Python API Reference
import json_tools_rs
JSONTools
The main builder class for all JSON operations. All configuration methods return self for chaining; only .execute() and .execute_to_output() trigger processing.
Construction
tools = json_tools_rs.JSONTools()
Creates a new JSONTools instance with all default settings. The instance is reusable -- you can call .execute() multiple times with different inputs.
Operation Modes
Exactly one mode must be set before calling .execute(). Calling a mode method replaces any previously set mode.
.flatten()
tools.flatten() -> JSONTools
Set the operation to flatten nested JSON into dot-separated (or custom separator) keys.
import json_tools_rs as jt
result = jt.JSONTools().flatten().execute({"a": {"b": {"c": 1}}})
# {"a.b.c": 1}
.unflatten()
tools.unflatten() -> JSONTools
Set the operation to reconstruct nested JSON from flat, separator-delimited keys.
result = jt.JSONTools().unflatten().execute({"a.b.c": 1})
# {"a": {"b": {"c": 1}}}
.normal()
tools.normal() -> JSONTools
Set the operation to apply transformations (filtering, replacements, type conversion) without changing the nesting structure.
result = jt.JSONTools().normal().lowercase_keys(True).execute({"Name": "Alice"})
# {"name": "Alice"}
Configuration Methods
All configuration methods return self for chaining.
.separator(sep)
tools.separator(sep: str) -> JSONTools
Set the key separator for flatten/unflatten operations.
| Parameter | Type | Default | Description |
|---|---|---|---|
sep | str | "." | Non-empty string used to join/split nested keys |
Raises: ValueError if sep is an empty string.
result = jt.JSONTools().flatten().separator("::").execute({"a": {"b": 1}})
# {"a::b": 1}
.lowercase_keys(flag)
tools.lowercase_keys(flag: bool) -> JSONTools
Convert all keys to lowercase after processing.
| Parameter | Type | Default | Description |
|---|---|---|---|
flag | bool | False | Enable or disable lowercase key conversion |
result = jt.JSONTools().flatten().lowercase_keys(True).execute({"User": {"Name": "Alice"}})
# {"user.name": "Alice"}
.remove_empty_strings(flag)
tools.remove_empty_strings(flag: bool) -> JSONTools
Remove key-value pairs where the value is an empty string "".

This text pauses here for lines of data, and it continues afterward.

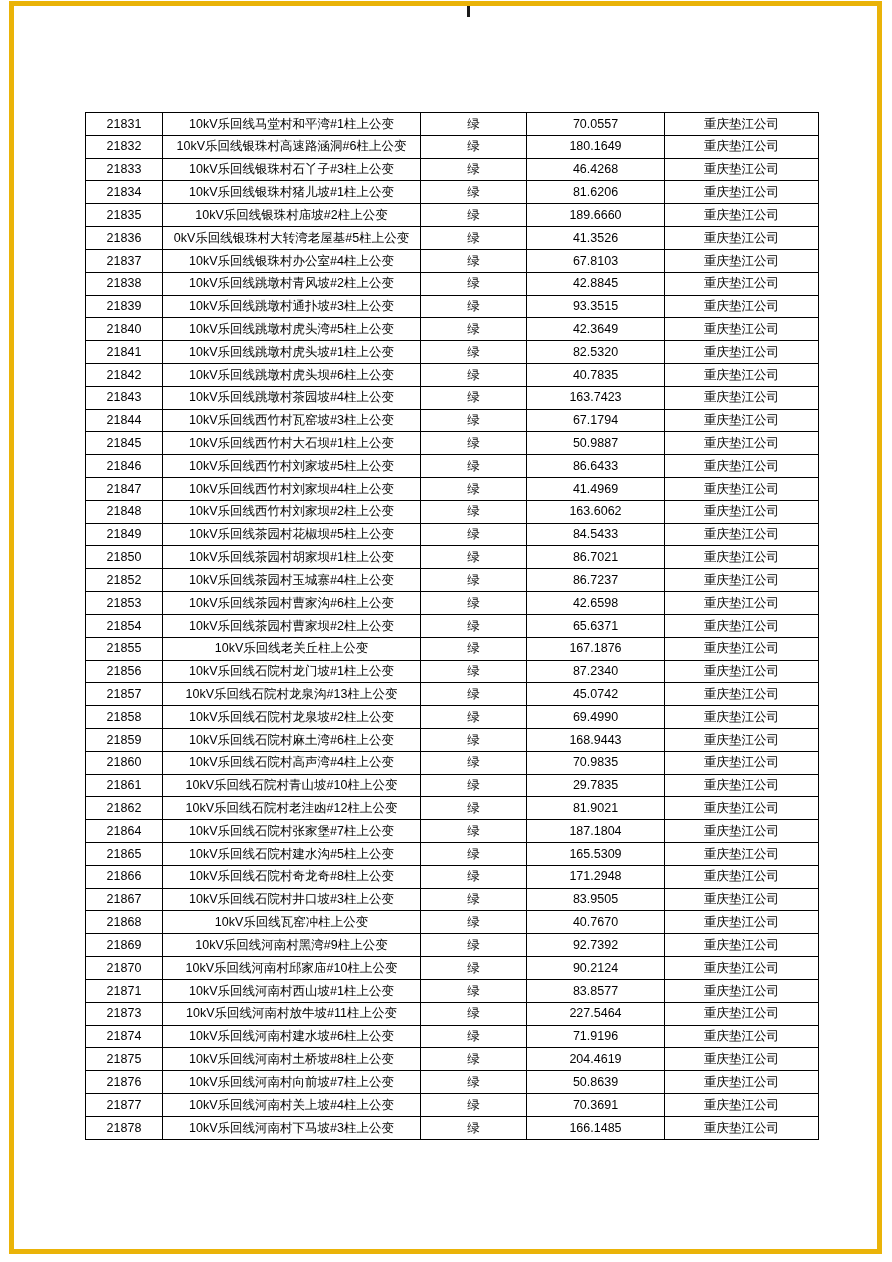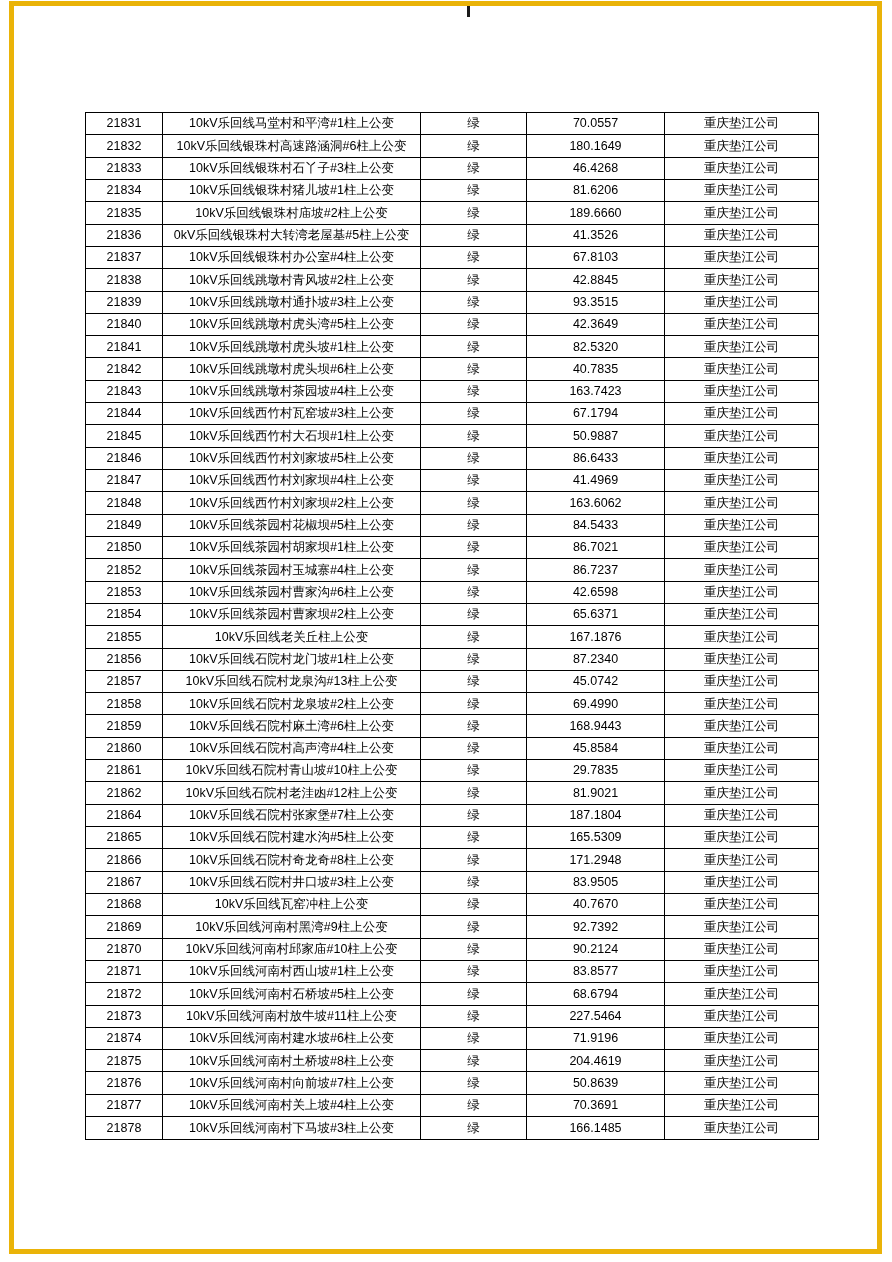--- a/index.html
+++ b/index.html
@@ -260,21 +260,21 @@
             <td class="col-id">21859</td>
             <td class="col-name">10kV乐回线石院村麻土湾#6柱上公变</td>
             <td class="col-status">绿</td>
             <td class="col-value">168.9443</td>
             <td class="col-company">重庆垫江公司</td>
           </tr>
           <tr>
             <td class="col-id">21860</td>
             <td class="col-name">10kV乐回线石院村高声湾#4柱上公变</td>
             <td class="col-status">绿</td>
-            <td class="col-value">45.8584</td>
+            <td class="col-value">70.9835</td>
             <td class="col-company">重庆垫江公司</td>
           </tr>
           <tr>
             <td class="col-id">21861</td>
             <td class="col-name">10kV乐回线石院村青山坡#10柱上公变</td>
             <td class="col-status">绿</td>
             <td class="col-value">29.7835</td>
             <td class="col-company">重庆垫江公司</td>
           </tr>
           <tr>
@@ -331,27 +331,20 @@
             <td class="col-name">10kV乐回线河南村邱家庙#10柱上公变</td>
             <td class="col-status">绿</td>
             <td class="col-value">90.2124</td>
             <td class="col-company">重庆垫江公司</td>
           </tr>
           <tr>
             <td class="col-id">21871</td>
             <td class="col-name">10kV乐回线河南村西山坡#1柱上公变</td>
             <td class="col-status">绿</td>
             <td class="col-value">83.8577</td>
-            <td class="col-company">重庆垫江公司</td>
-          </tr>
-          <tr>
-            <td class="col-id">21872</td>
-            <td class="col-name">10kV乐回线河南村石桥坡#5柱上公变</td>
-            <td class="col-status">绿</td>
-            <td class="col-value">68.6794</td>
             <td class="col-company">重庆垫江公司</td>
           </tr>
           <tr>
             <td class="col-id">21873</td>
             <td class="col-name">10kV乐回线河南村放牛坡#11柱上公变</td>
             <td class="col-status">绿</td>
             <td class="col-value">227.5464</td>
             <td class="col-company">重庆垫江公司</td>
           </tr>
           <tr>

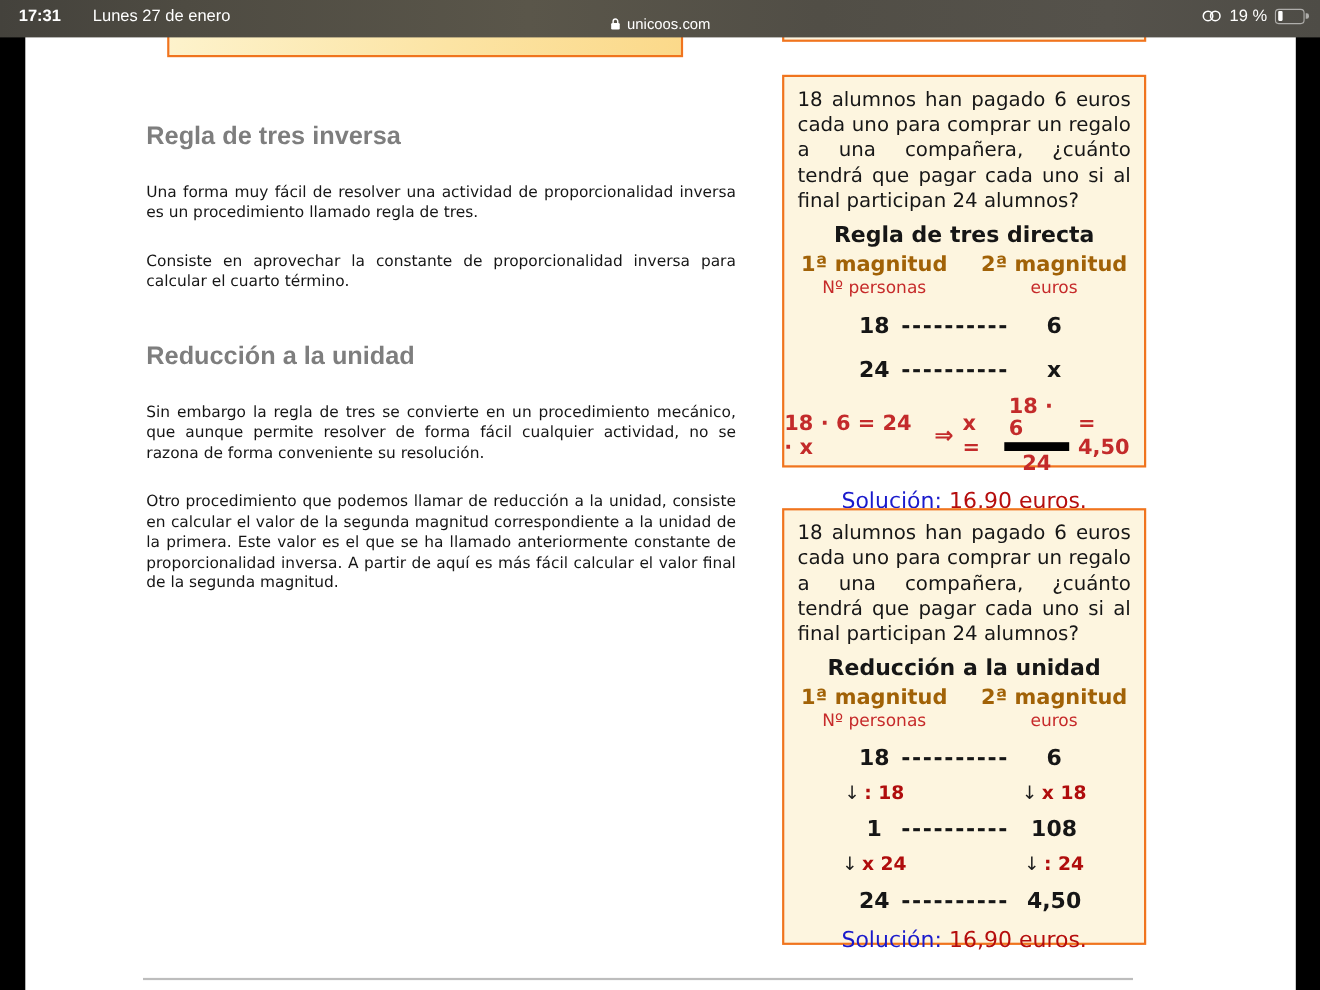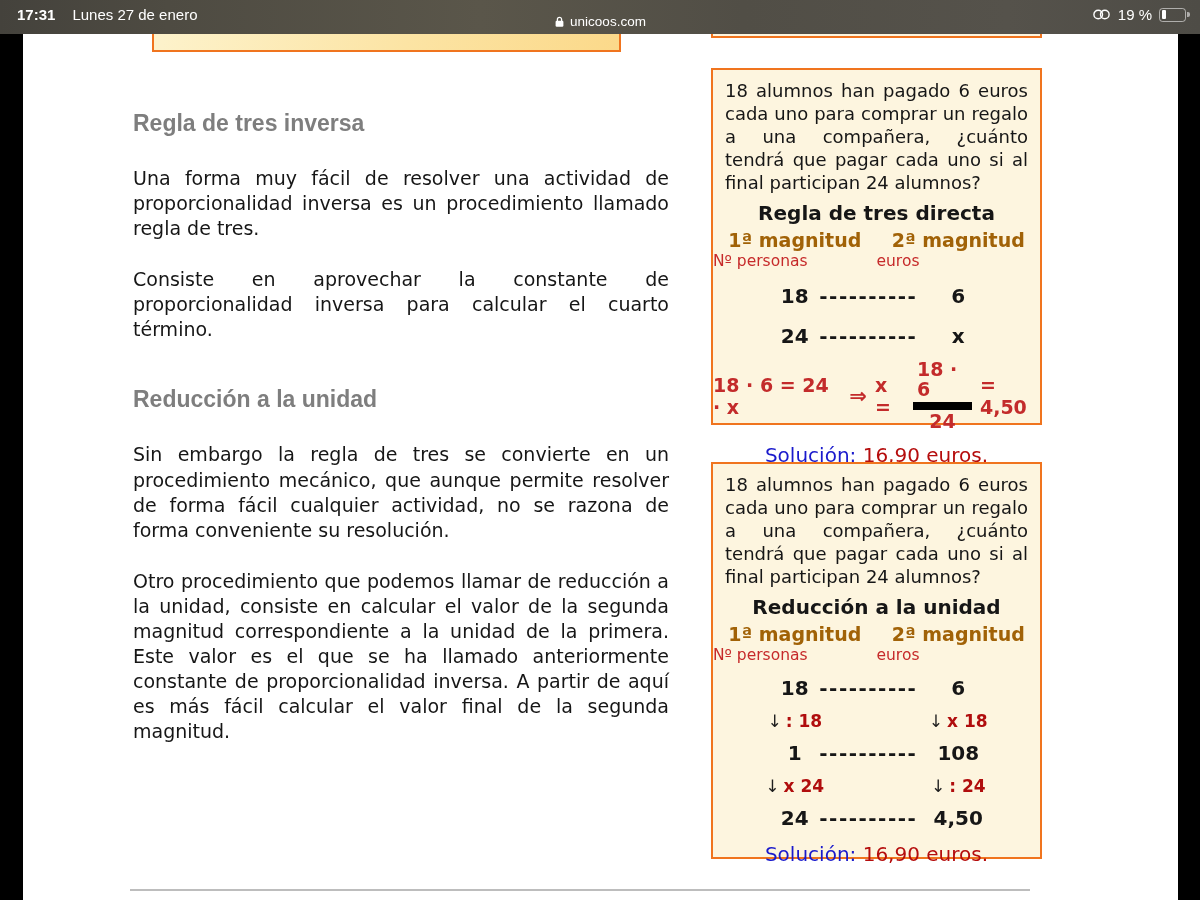--- a/index.html
+++ b/index.html
@@ -4,21 +4,21 @@
 <style>
   html,body{margin:0;padding:0;}
   body{width:1200px;height:900px;background:#000;position:relative;overflow:hidden;
        font-family:"DejaVu Sans",sans-serif;}
   .page{position:absolute;left:23px;top:0;width:1155px;height:900px;background:#ffffff;}
 
   
   .statusbar{position:absolute;left:0;top:0;width:1200px;height:34px;z-index:20;
     background:linear-gradient(90deg,#44423c 0%,#4e4b42 14%,#5a564a 40%,#514e46 62%,#55524b 84%,#4e4c46 100%);
     color:#ffffff;}
-  .status-left{position:absolute;left:17px;top:6px;display:flex;gap:17px;align-items:flex-start;
+  .status-left{position:absolute;left:17px;top:6px;display:flex;gap:29px;align-items:flex-start;
     font-size:15px;font-family:"Liberation Sans",sans-serif;}
   .status-time{font-weight:700;}
   .status-date{font-weight:400;}
   .status-center{position:absolute;left:0;right:0;top:14px;display:flex;justify-content:center;
     align-items:center;gap:5px;font-size:13.5px;font-family:"Liberation Sans",sans-serif;}
   .status-right{position:absolute;right:14px;top:6px;display:flex;align-items:center;gap:7px;
     font-size:15px;font-family:"Liberation Sans",sans-serif;}
   .batt{width:25px;height:12px;border:1px solid rgba(255,255,255,.55);border-radius:3.5px;position:relative;}
   .batt::before{content:"";position:absolute;left:1.5px;top:1.5px;bottom:1.5px;width:4px;background:#fff;border-radius:1px;}
   .batt::after{content:"";position:absolute;right:-4.5px;top:3px;width:2.5px;height:5px;
@@ -28,34 +28,34 @@
   .banner{position:absolute;left:129px;top:6px;width:469px;height:46px;box-sizing:border-box;
     border:2.5px solid #f0741e;background:linear-gradient(105deg,#fdf3cd 0%,#fce4a4 55%,#fbd98a 100%);}
   .cutbox{position:absolute;left:688px;top:6px;width:331px;height:32px;box-sizing:border-box;
     border:2px solid #f0741e;background:#fdf5df;}
 
   
   .article{position:absolute;left:110px;top:100px;width:536px;color:#161616;}
   .doc-h{font-family:"Liberation Sans",sans-serif;font-size:23px;font-weight:700;color:#7e7e7e;margin:0;}
   .doc-h.first{margin-top:10px;}
   .doc-h.second{margin-top:44px;}
-  .p{font-size:19px;line-height:1.32;text-align:justify;margin:0;}
+  .p{font-size:14px;line-height:1.32;text-align:justify;margin:0;}
   .p1{margin-top:29px;} .p2{margin-top:26px;} .p3{margin-top:29px;} .p4{margin-top:26px;}
 
   
   .exbox{position:absolute;left:688px;width:331px;box-sizing:border-box;color:#161616;
     border:2px solid #f0741e;background:#fdf5df;}
   .exbox.b1{top:68px;height:357px;}
   .exbox.b2{top:462px;height:397px;}
   .problem{font-size:18px;line-height:1.28;text-align:justify;margin:9px 12px 0;}
   .bx-title{font-size:20px;font-weight:700;text-align:center;margin-top:7px;}
   .mag-row{display:grid;grid-template-columns:1fr 1fr;margin-top:4px;}
   .mag{font-size:19px;font-weight:700;color:#a16207;text-align:center;}
   .sub-row{display:grid;grid-template-columns:1fr 1fr;margin-top:1px;}
-  .sub{font-size:15.5px;color:#c62a2a;}
+  .sub{font-size:15.5px;color:#c62a2a;text-align:center;}
   .prop-row{position:relative;display:grid;grid-template-columns:1fr 1fr;font-size:20px;font-weight:700;}
   .prop-row .dash{position:absolute;left:47.5%;transform:translateX(-50%);letter-spacing:1.5px;font-weight:700;}
   .prop-row .val{text-align:center;}
   .mt14{margin-top:14px;} .mt16{margin-top:16px;} .mt12{margin-top:12px;} .mt10{margin-top:10px;}
   .ops-row{display:grid;grid-template-columns:1fr 1fr;font-size:17px;font-weight:700;color:#b00d0d;margin-top:11px;}
   .ops-row .op{text-align:center;}
   .ops-row .arr{color:#1d1d1d;font-weight:400;margin-right:4px;}
   .formula{display:flex;justify-content:center;align-items:center;gap:8px;color:#c32b2b;
     font-size:19px;margin-top:12px;font-weight:bold;}
   .formula .imp{font-size:21px;}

| Parameter | Type | Default | Description |
|---|---|---|---|
flag | bool | False | Enable or disable empty string removal |
result = jt.JSONTools().flatten().remove_empty_strings(True).execute({"a": "", "b": "hello"})
# {"b": "hello"}
.remove_nulls(flag)
tools.remove_nulls(flag: bool) -> JSONTools
Remove key-value pairs where the value is None / null.
| Parameter | Type | Default | Description |
|---|---|---|---|
flag | bool | False | Enable or disable null removal |
result = jt.JSONTools().flatten().remove_nulls(True).execute({"a": None, "b": 1})
# {"b": 1}
.remove_empty_objects(flag)
tools.remove_empty_objects(flag: bool) -> JSONTools
Remove key-value pairs where the value is an empty object {}.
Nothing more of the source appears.